Counterpoint: This is more car shows in wealthy areas thing. I’ve gone to my fair share of events just outside of Boston. Which is also significantly wealthier than most of America, but has much more rust than LA county. And people might be a bit into a running and driving LTD just for the novelty factor of old thing. But most of the show is various Mclarens, Porschei and Roush supercharged newer Mustangs. And not to generalize the audience, but a good chunk only got into cars after achieving a level of wealth. So, these older models they tend just be unaware and uninterested. As they aren’t exactly browsing for used Dakotas on fb marketplace at their Medtronic job. Example, My track prepped MK4 TDI crushes at shows in Northern New England, because it’s weird and people have a frame of reference and familiarity to why it’s weird and kinda dumb. However when I bring it to Mass, they have no idea this relatively common car exists and didn’t come with a giant intercooler sticking out the bumper.

Cerberus
Cerberus
4 months ago

Nothing good about rust. I’ll gladly have my old ’90 Legacy wagon or ’70 240Z or even ’84 Subaru wagon back and drive them with a smile, never stopping at any show again. There’s also all those cars that would still be existing, easy to work on without all the corrosion and with bulletproof and simple mechanicals, to keep the used (and especially the vintage) market prices down. I also don’t think I’d ever get sick of seeing vehicles that aren’t CUVs regardless of how common they might be (I’ve had a few guys in other sports coupes give me the wave of association in my GR86 that I suspect is because that class of car is so rare now). Then there’s the related lesser environmental toll of all those existing cars not needing to be replaced early (of course, that would also mean a lot more old high-emissions vehicles on the road, but I don’t care to do that math).
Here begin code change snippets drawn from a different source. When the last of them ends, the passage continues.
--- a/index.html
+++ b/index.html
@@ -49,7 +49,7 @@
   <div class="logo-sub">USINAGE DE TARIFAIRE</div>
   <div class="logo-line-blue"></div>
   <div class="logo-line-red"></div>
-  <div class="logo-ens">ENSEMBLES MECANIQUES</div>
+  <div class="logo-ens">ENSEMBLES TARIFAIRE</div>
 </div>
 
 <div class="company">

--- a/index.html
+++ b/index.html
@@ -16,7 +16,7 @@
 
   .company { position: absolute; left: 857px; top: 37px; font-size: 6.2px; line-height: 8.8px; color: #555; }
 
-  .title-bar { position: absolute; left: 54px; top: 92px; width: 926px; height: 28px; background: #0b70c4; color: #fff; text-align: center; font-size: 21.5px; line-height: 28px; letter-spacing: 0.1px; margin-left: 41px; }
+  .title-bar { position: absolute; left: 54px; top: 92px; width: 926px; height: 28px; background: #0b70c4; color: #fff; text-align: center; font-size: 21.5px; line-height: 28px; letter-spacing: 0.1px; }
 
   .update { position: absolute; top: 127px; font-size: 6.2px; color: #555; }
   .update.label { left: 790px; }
What’s better for car culture than older cars that have a sense of connection and encourage mechanical familiarity? Over the years, I’ve met a lot of people that didn’t care about cars* because they were never exposed to a car that was interesting or engaging to drive. Once exposed, most all of them get it to some degree. I commend looking on the bright side of things, but sometimes it’s a stretch even Armstrong couldn’t pull off. Saying rust is good is kind of like saying, “Sure I had testicular cancer and lost one, but you know, having only one nut makes me more resilient to getting kicked in the nads and I can run faster since I weigh less now.”
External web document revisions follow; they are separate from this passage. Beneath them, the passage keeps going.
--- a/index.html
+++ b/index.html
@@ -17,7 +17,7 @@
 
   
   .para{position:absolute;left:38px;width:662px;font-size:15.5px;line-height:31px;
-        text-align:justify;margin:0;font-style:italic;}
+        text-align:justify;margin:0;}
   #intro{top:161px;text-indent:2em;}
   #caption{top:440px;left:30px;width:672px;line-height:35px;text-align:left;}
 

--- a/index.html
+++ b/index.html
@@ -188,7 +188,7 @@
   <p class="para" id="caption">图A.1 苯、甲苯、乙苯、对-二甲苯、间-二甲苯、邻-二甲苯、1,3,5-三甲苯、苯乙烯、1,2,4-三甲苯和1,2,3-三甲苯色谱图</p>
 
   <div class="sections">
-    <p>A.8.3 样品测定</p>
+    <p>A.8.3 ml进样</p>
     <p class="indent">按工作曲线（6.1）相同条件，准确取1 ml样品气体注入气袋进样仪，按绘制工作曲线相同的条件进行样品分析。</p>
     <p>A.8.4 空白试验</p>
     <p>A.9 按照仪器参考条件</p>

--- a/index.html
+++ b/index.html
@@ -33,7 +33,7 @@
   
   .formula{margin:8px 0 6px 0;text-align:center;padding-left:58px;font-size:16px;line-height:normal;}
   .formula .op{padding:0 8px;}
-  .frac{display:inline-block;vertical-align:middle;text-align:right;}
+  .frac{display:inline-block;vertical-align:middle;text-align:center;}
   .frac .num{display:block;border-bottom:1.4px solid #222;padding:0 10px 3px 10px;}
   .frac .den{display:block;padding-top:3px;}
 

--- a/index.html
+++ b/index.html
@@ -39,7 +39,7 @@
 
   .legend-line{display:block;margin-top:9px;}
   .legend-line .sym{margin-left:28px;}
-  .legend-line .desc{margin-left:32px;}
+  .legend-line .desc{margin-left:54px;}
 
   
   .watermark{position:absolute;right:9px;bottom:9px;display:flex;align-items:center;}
*To some extent, though I find pretty much everyone has a car they like even if they aren’t into cars. Usually it’s something common like an early Mustang or a car a beloved late uncle would drive them in as a kid, but it’s something. I don’t think anyone has that for appliances, which cars are more and more becoming.

Last edited 4 months ago by Cerberus
Uberscrub
Uberscrub
4 months ago
Reply to  Cerberus

Hard agree. I would love to still be driving my 2000 golf TDI, but at 500k miles all the bits underneath were rusting away. the engine was still good, the body was in good shape, but with a baby on the way I couldn’t have a car with rusting out breaks. I love my Honda, but nothing like my golf.